[Detected change data]
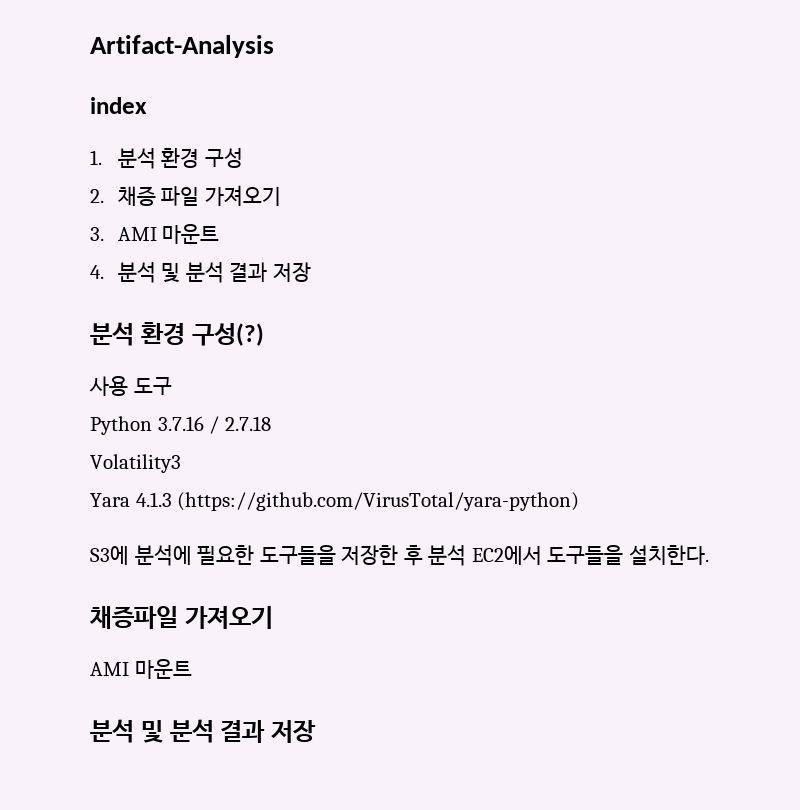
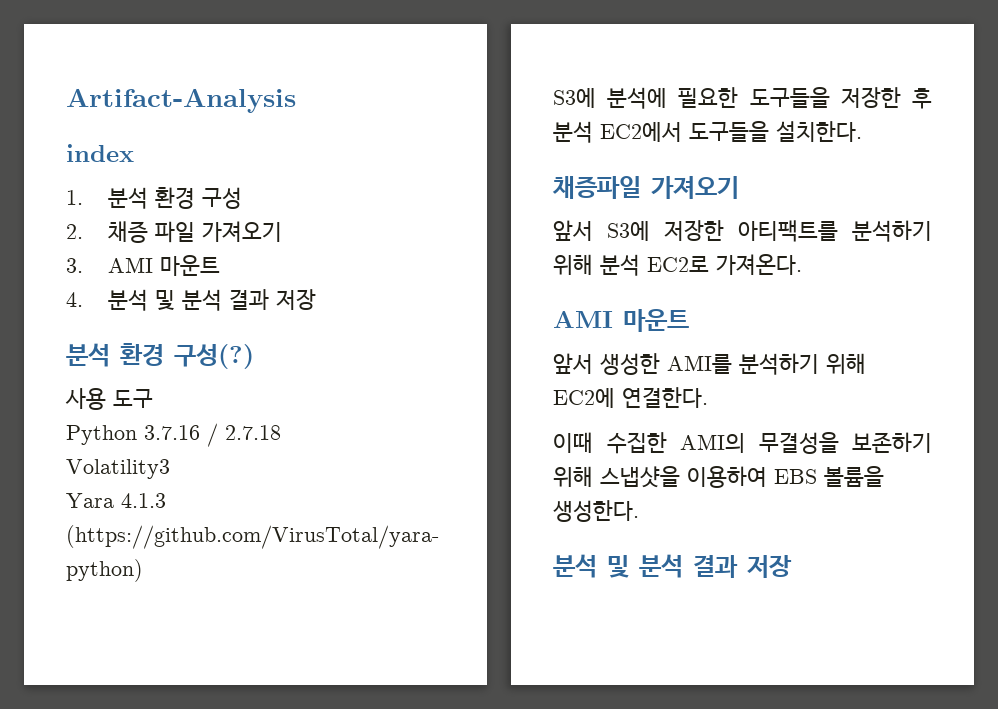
  채증파일 가져오기
+ 앞서 S3에 저장한 아티팩트를 분석하기 위해 분석 EC2로 가져온다.
  AMI 마운트
+ 앞서 생성한 AMI를 분석하기 위해 EC2에 연결한다.
+ 이때 수집한 AMI의 무결성을 보존하기 위해 스냅샷을 이용하여 EBS 볼륨을 생성한다.

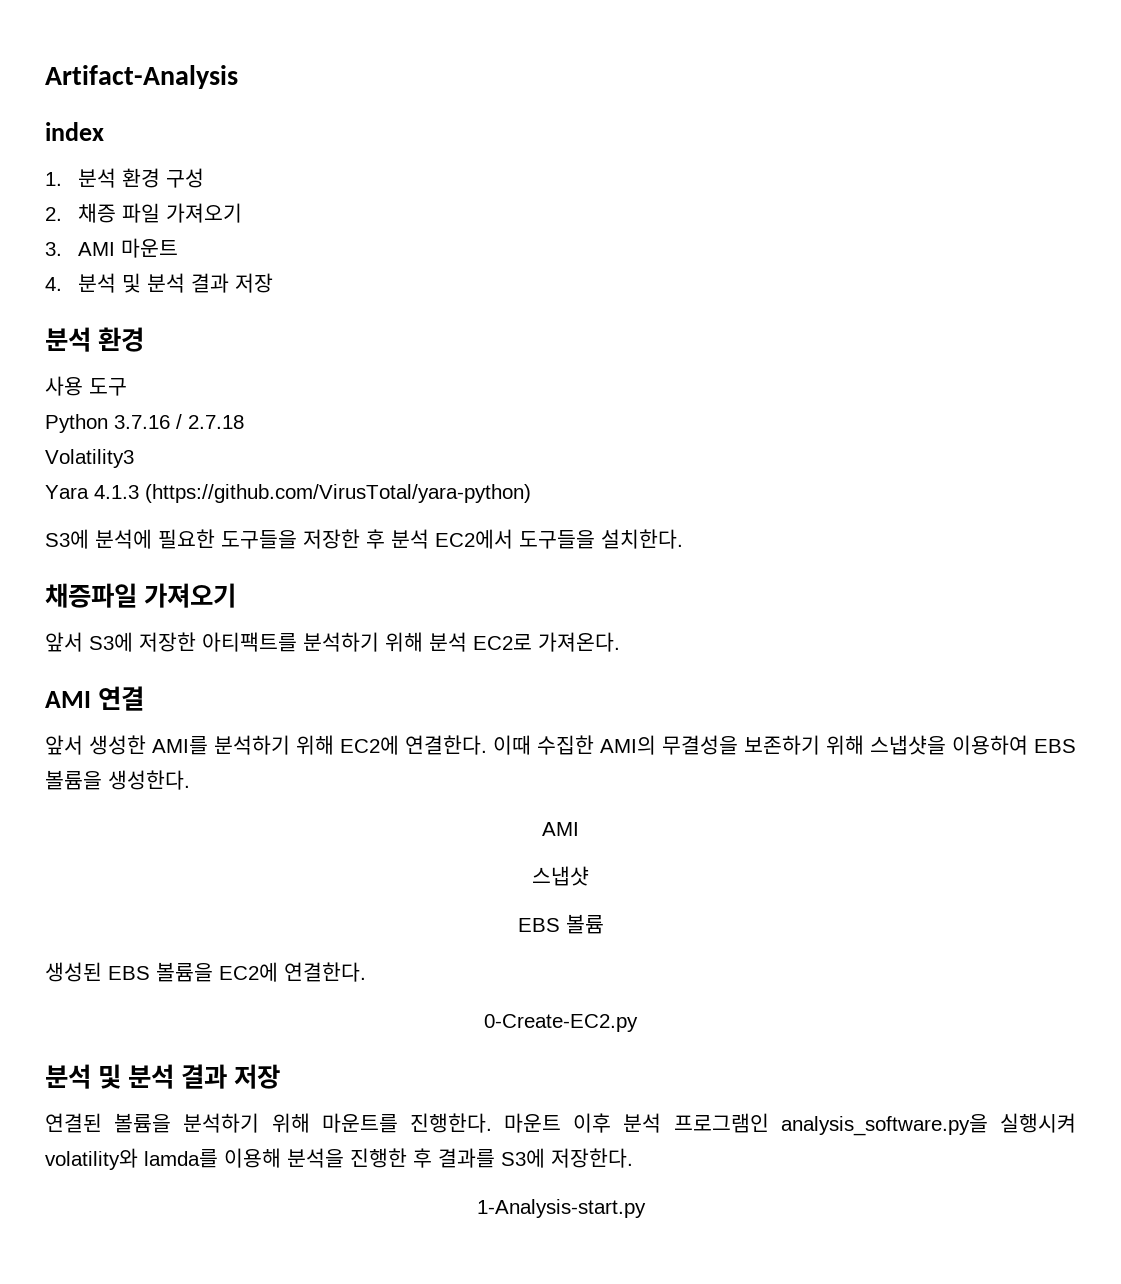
  4. 분석 및 분석 결과 저장
- 분석 환경 구성(?)
+ 분석 환경
  앞서 S3에 저장한 아티팩트를 분석하기 위해 분석 EC2로 가져온다.
- AMI 마운트
+ AMI 연결
- 앞서 생성한 AMI를 분석하기 위해 EC2에 연결한다.
- 이때 수집한 AMI의 무결성을 보존하기 위해 스냅샷을 이용하여 EBS 볼륨을 생성한다.
+ 앞서 생성한 AMI를 분석하기 위해 EC2에 연결한다. 이때 수집한 AMI의 무결성을 보존하기 위해 스냅샷을 이용하여 EBS 볼륨을 생성한다.
+ AMI
+ 스냅샷
+ EBS 볼륨
+ 생성된 EBS 볼륨을 EC2에 연결한다.
+ 0-Create-EC2.py
  분석 및 분석 결과 저장
+ 연결된 볼륨을 분석하기 위해 마운트를 진행한다. 마운트 이후 분석 프로그램인 analysis_software.py을 실행시켜 volatility와 lamda를 이용해 분석을 진행한 후 결과를 S3에 저장한다.
+ 1-Analysis-start.py

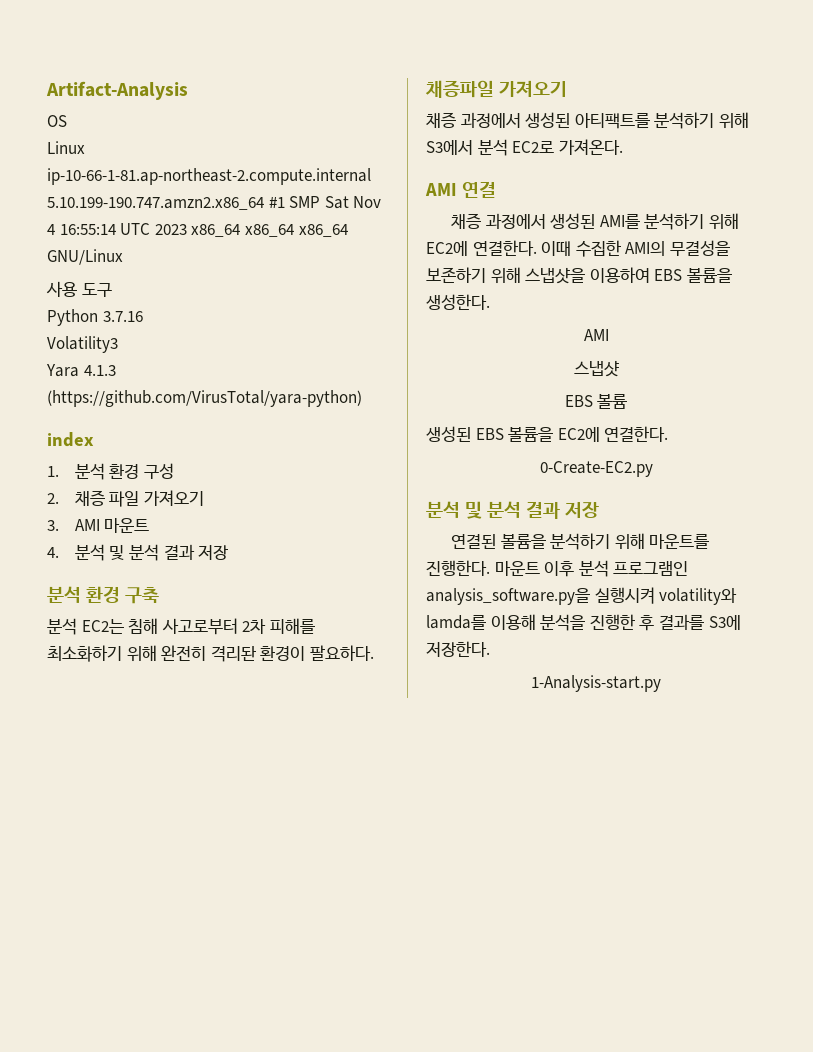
+ OS
+ Linux ip-10-66-1-81.ap-northeast-2.compute.internal 5.10.199-190.747.amzn2.x86_64 #1 SMP Sat Nov 4 16:55:14 UTC 2023 x86_64 x86_64 x86_64 GNU/Linux
+ 사용 도구
+ Python 3.7.16
+ Volatility3
+ Yara 4.1.3 (https://github.com/VirusTotal/yara-python)
  4. 분석 및 분석 결과 저장
- 분석 환경
- 사용 도구
- Python 3.7.16 / 2.7.18
- Volatility3
- Yara 4.1.3 (https://github.com/VirusTotal/yara-python)
- S3에 분석에 필요한 도구들을 저장한 후 분석 EC2에서 도구들을 설치한다.
+ 분석 환경 구축
+ 분석 EC2는 침해 사고로부터 2차 피해를 최소화하기 위해 완전히 격리돤 환경이 팔요하다.
- 앞서 S3에 저장한 아티팩트를 분석하기 위해 분석 EC2로 가져온다.
+ 채증 과정에서 생성된 아티팩트를 분석하기 위해 S3에서 분석 EC2로 가져온다.
- 앞서 생성한 AMI를 분석하기 위해 EC2에 연결한다.
+ 채증 과정에서 생성된 AMI를 분석하기 위해 EC2에 연결한다.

> **Assignment**
Repeat the preceding records precisely, and leave every picture out of the copy.

> **Exercise solution**
  채증파일 가져오기
+ 앞서 S3에 저장한 아티팩트를 분석하기 위해 분석 EC2로 가져온다.
  AMI 마운트
+ 앞서 생성한 AMI를 분석하기 위해 EC2에 연결한다.
+ 이때 수집한 AMI의 무결성을 보존하기 위해 스냅샷을 이용하여 EBS 볼륨을 생성한다.

  4. 분석 및 분석 결과 저장
- 분석 환경 구성(?)
+ 분석 환경
  앞서 S3에 저장한 아티팩트를 분석하기 위해 분석 EC2로 가져온다.
- AMI 마운트
+ AMI 연결
- 앞서 생성한 AMI를 분석하기 위해 EC2에 연결한다.
- 이때 수집한 AMI의 무결성을 보존하기 위해 스냅샷을 이용하여 EBS 볼륨을 생성한다.
+ 앞서 생성한 AMI를 분석하기 위해 EC2에 연결한다. 이때 수집한 AMI의 무결성을 보존하기 위해 스냅샷을 이용하여 EBS 볼륨을 생성한다.
+ AMI
+ 스냅샷
+ EBS 볼륨
+ 생성된 EBS 볼륨을 EC2에 연결한다.
+ 0-Create-EC2.py
  분석 및 분석 결과 저장
+ 연결된 볼륨을 분석하기 위해 마운트를 진행한다. 마운트 이후 분석 프로그램인 analysis_software.py을 실행시켜 volatility와 lamda를 이용해 분석을 진행한 후 결과를 S3에 저장한다.
+ 1-Analysis-start.py

+ OS
+ Linux ip-10-66-1-81.ap-northeast-2.compute.internal 5.10.199-190.747.amzn2.x86_64 #1 SMP Sat Nov 4 16:55:14 UTC 2023 x86_64 x86_64 x86_64 GNU/Linux
+ 사용 도구
+ Python 3.7.16
+ Volatility3
+ Yara 4.1.3 (https://github.com/VirusTotal/yara-python)
  4. 분석 및 분석 결과 저장
- 분석 환경
- 사용 도구
- Python 3.7.16 / 2.7.18
- Volatility3
- Yara 4.1.3 (https://github.com/VirusTotal/yara-python)
- S3에 분석에 필요한 도구들을 저장한 후 분석 EC2에서 도구들을 설치한다.
+ 분석 환경 구축
+ 분석 EC2는 침해 사고로부터 2차 피해를 최소화하기 위해 완전히 격리돤 환경이 팔요하다.
- 앞서 S3에 저장한 아티팩트를 분석하기 위해 분석 EC2로 가져온다.
+ 채증 과정에서 생성된 아티팩트를 분석하기 위해 S3에서 분석 EC2로 가져온다.
- 앞서 생성한 AMI를 분석하기 위해 EC2에 연결한다.
+ 채증 과정에서 생성된 AMI를 분석하기 위해 EC2에 연결한다.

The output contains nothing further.